How Diwali is being celebrated across the world during Covid-19

Diwali, one of the most important festivals in India, commenced Thursday, with the main festivities due to take place on Saturday, November 14.

Each year, Hindus, Sikhs and Jains across the world celebrate Diwali. The festival symbolizes new beginnings and the triumph of good over evil, and light over darkness.

Festivities usually lasts for five days, and include gathering with family members, sharing tasty food, watching spectacular fireworks and visiting temples.

Streets, houses, shops and public buildings are decorated with small oil lamps made from clay called “diyas,” illuminating them with a warm, festive glow.

This part of the festival acknowledges the Hindu god Lord Rama and the legend of his return to his kingdom after fourteen years in exile. Light symbolizes purity, good luck and power.

Hindus in cities and villages across the world also believe that during Diwali the Hindu goddess of wealth, Lakshmi, will visit their homes if they are illuminated, clean and beautifully decorated.

Lakshmi puja, which involves a prayer ritual, is also a significant part of Hindu religion. It’s a time to give thanks and pray for a good harvest.

But as the coronavirus pandemic continues to halt plans for mass gatherings and many countries remain in lockdown, this year’s Diwali will be very different for many.

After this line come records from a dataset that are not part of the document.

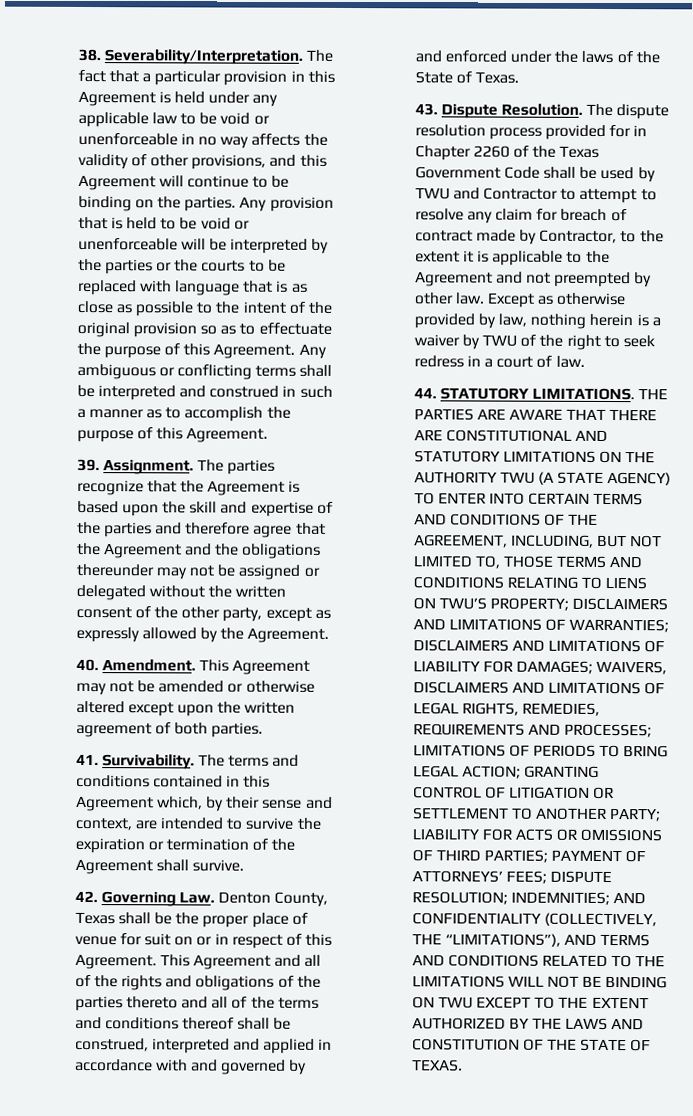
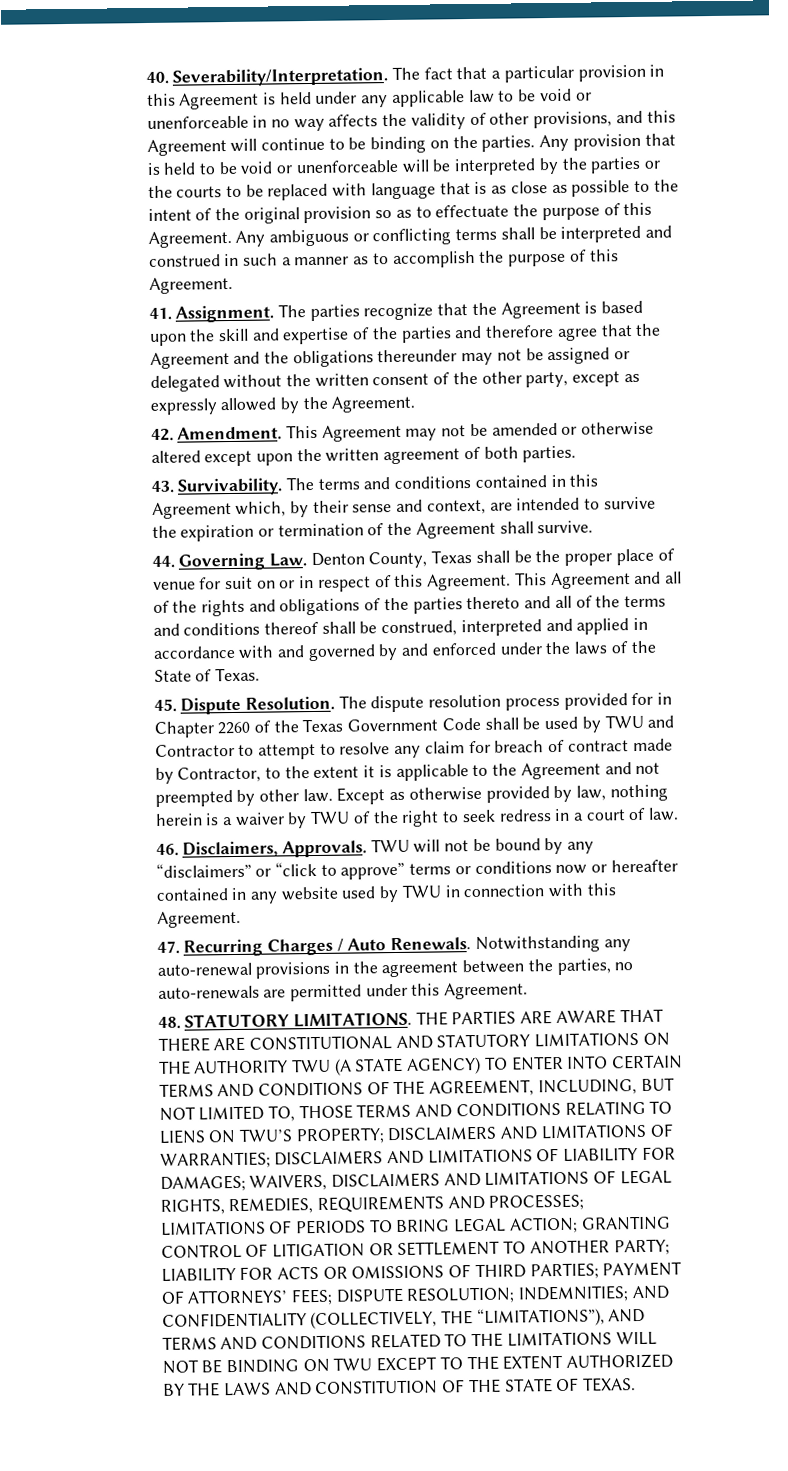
- 38. Severability/Interpretation.
+ 40. Severability/Interpretation.
- 39. Assignment.
+ 41. Assignment.
- 40. Amendment.
+ 42. Amendment.
- 41. Survivability.
+ 43. Survivability.
- 42. Governing Law. Denton County, Texas shall be the proper place of venue for suit on or in respect of this Agreement.
+ 44. Governing Law. Denton County, Texas shall be the proper place of venue for suit on or in respect of this Agreement.
- 43. Dispute Resolution.
+ 45. Dispute Resolution.
- 44. STATUTORY LIMITATIONS.
+ 46. Disclaimers, Approvals. TWU will not be bound by any “disclaimers” or “click to approve” terms or conditions now or hereafter contained in any website used by TWU in connection with this Agreement.
+ 47. Recurring Charges / Auto Renewals. Notwithstanding any auto-renewal provisions in the agreement between the parties, no auto-renewals are permitted under this Agreement.
+ 48. STATUTORY LIMITATIONS.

Experts have also warned that gathering in groups to celebrate Diwali could lead coronavirus cases to rise, especially in India’s capital where infections are already surging, exacerbated by India entering its annual air pollution season.

Here’s how the festival is being celebrated across the world in 2020.

Rahi Chadda, a model, actor and fashion influencer based in London, tells CNN Travel that Covid and the current English lockdown forced him to cancel plans for his annual Diwali dinner parties, which usually cater to around thirty of his friends and family.

Ajay Devanarayanan, 22, a student from Devon, England, tells CNN Travel that in lieu of meeting and celebrating together, his family have been sharing hopeful, thoughtful messages via social media group chats.

Devanarayanan says conversations have revolved around how the true essence of Diwali is finding positivity in the moment, and being grateful for health and happiness. Large-scale celebrations aren’t necessary; what’s important is cherishing time spent with those close to you.

Across the pond in the US, 26-year-old Neha Sharma, a dancer based in Los Angeles, California, says she’ll miss the huge parties and firecrackers that usually characterize her family’s Diwali celebrations, but she’s finding the joy in her at-home festivities.

In Canada, Smita Galbraith, who works as a citizen representative in British Columbia says she sees Diwali as the beginning of the new year and a time for a fresh start. This year is no different on that front, but in other ways the celebrations feel different.

“We typically would celebrate with having sweets and savory snacks shared between our family and friends. We go to our friends’ house and light sparklers and also my kids and I go to the temple, and also light up diyas and make some fun rangoli designs outside our house.”